Peripheral ossifying fibroma (POF) is a reactive gingival growth, which accounts for 9.6% of gingival lesions. It exhibits a peak incidence between the second and third decades of life with a female predilection. Treatment includes surgical excision down to the periosteum and periodontal ligament with thorough root planning. Another option available in place of conventional surgical excision is the excision using lasers. Here is a case of POF affecting anterior maxillary gingiva in 19-year-old male patient successfully managed using an 810-nm diode laser.
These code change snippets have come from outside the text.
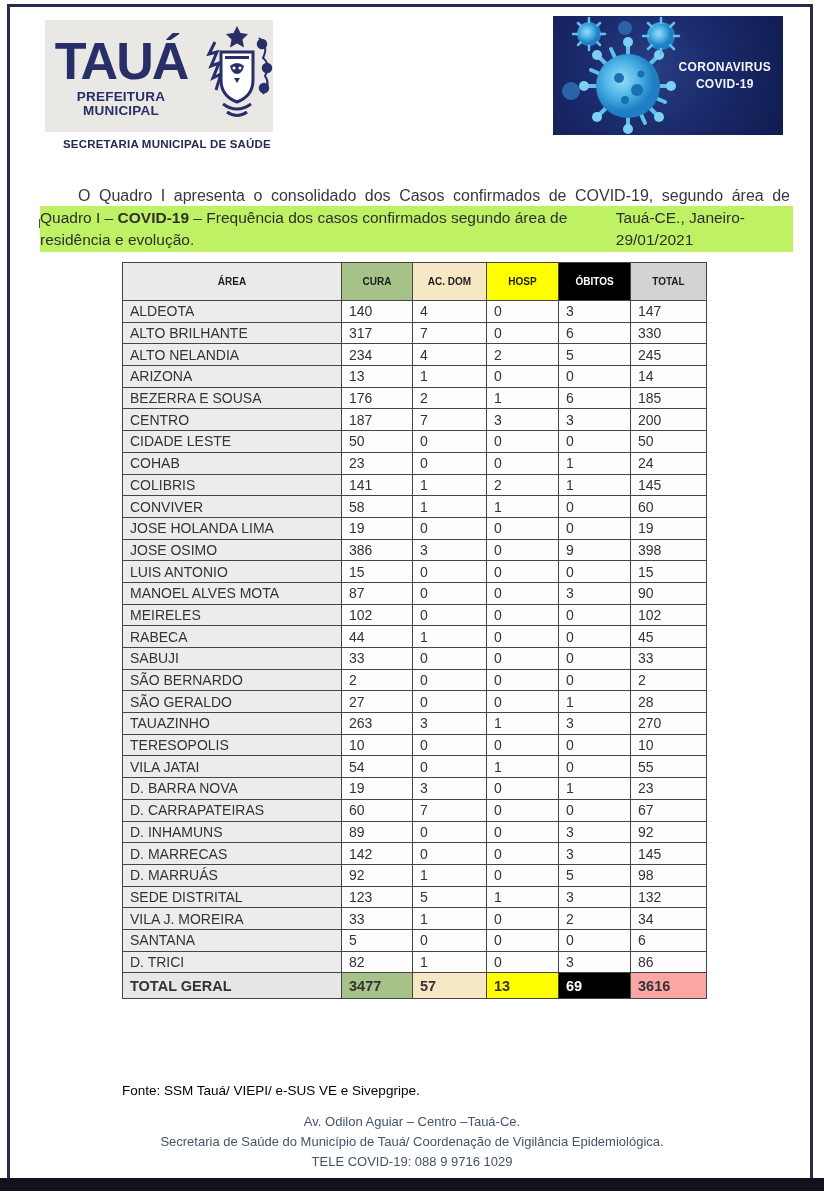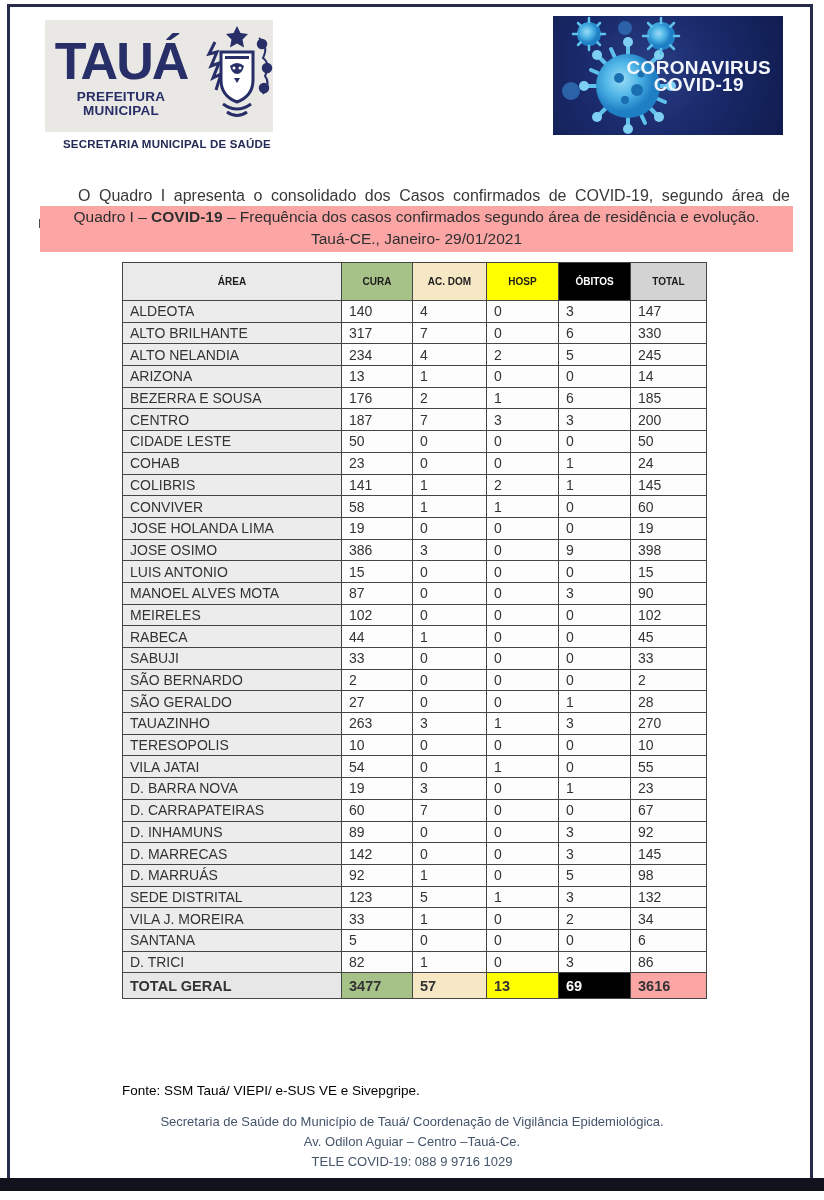--- a/index.html
+++ b/index.html
@@ -15,29 +15,29 @@
   .logo-txt{text-align:center;line-height:1;}
   .logo-title{font-size:52px;font-weight:bold;color:#272e68;letter-spacing:-2px;}
   .logo-sub{font-size:13.5px;font-weight:bold;color:#272e68;letter-spacing:0.2px;margin-top:3px;}
   .dept{position:absolute;left:63px;top:138px;font-size:11.5px;font-weight:bold;color:#232a55;letter-spacing:0.2px;}
 
   
   .covid-box{position:absolute;left:553px;top:16px;width:230px;height:119px;
              background:radial-gradient(circle at 42% 45%, #2a3f85 0%, #1a2a6b 45%, #101c4f 100%);
              display:flex;align-items:center;}
   .covid-label{position:absolute;right:12px;top:50%;transform:translateY(-50%);
-               color:#f2f5fa;font-weight:bold;font-size:19px;text-align:center;line-height:17px;letter-spacing:0.3px;}
+               color:#f2f5fa;font-weight:bold;font-size:12px;text-align:center;line-height:17px;letter-spacing:0.3px;}
 
   
   .intro{position:absolute;left:38px;top:166px;width:752px;font-size:16px;line-height:27px;color:#383838;
          text-align:justify;text-indent:40px;}
 
   
-  .quadro-banner{position:absolute;left:40px;top:206px;width:753px;height:46px;background:#fca5a5;
-                 display:flex;flex-direction:column;align-items:center;justify-content:flex-start;
+  .quadro-banner{position:absolute;left:40px;top:206px;width:753px;height:46px;background:#bef264;
+                 display:flex;flex-direction:row;align-items:center;justify-content:flex-start;
                  font-size:15.5px;color:#2f2f2f;line-height:22px;}
   .quadro-banner b{font-weight:bold;}
 
   
   .tbl-wrap{position:absolute;left:122px;top:262px;}
   table{border-collapse:collapse;table-layout:fixed;width:584px;}
   td,th{border:1px solid #454545;box-sizing:border-box;overflow:hidden;white-space:nowrap;}
   thead th{height:38px;font-size:10px;font-weight:bold;color:#1c1c1c;text-align:center;
            vertical-align:middle;line-height:17px;white-space:normal;}
   tbody td{height:21.7px;font-size:14px;color:#333;padding:0 7px;vertical-align:middle;background:#fdfdfd;}
@@ -446,17 +446,17 @@
             <td class="c-hosp">13</td>
             <td class="c-obitos">69</td>
             <td class="c-total">3616</td>
           </tr>
         </tbody>
     </table>
   </div>
 
   <div class="fonte">Fonte: SSM Tauá/ VIEPI/ e-SUS VE e Sivepgripe.</div>
   <div class="footer">
+    <div>Av. Odilon Aguiar – Centro –Tauá-Ce.</div>
     <div>Secretaria de Saúde do Município de Tauá/ Coordenação de Vigilância Epidemiológica.</div>
-    <div>Av. Odilon Aguiar – Centro –Tauá-Ce.</div>
     <div>TELE COVID-19: 088 9 9716 1029</div>
   </div>
 </div>
 
 </body></html>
Keywords: Diode laser, reactive gingival peripheral growth, ossifying fibroma


How to cite this article:
Anuradha BR, Penumarty S, Charan CR, Swati M. Application of 810-nm diode laser in the management of peripheral ossifying fibroma. J Indian Soc Periodontol 2015;19:224-6

How to cite this URL:
Anuradha BR, Penumarty S, Charan CR, Swati M. Application of 810-nm diode laser in the management of peripheral ossifying fibroma. J Indian Soc Periodontol [serial online] 2015 [cited 2021 Aug 3];19:224-6. Available from: https://www.jisponline.com/text.asp?2015/19/2/224/145831


   Introduction Top


Peripheral ossifying fibroma (POF) is a relatively uncommon gingival growth that is continued to be reactive in nature and postulated to appear secondary to irritation or trauma. [1] POF is described earlier as peripheral cementifying fibroma, peripheral odontogenic fibroma, and the peripheral fibroma with calcification. [2] Eversole coined the term POF. [3]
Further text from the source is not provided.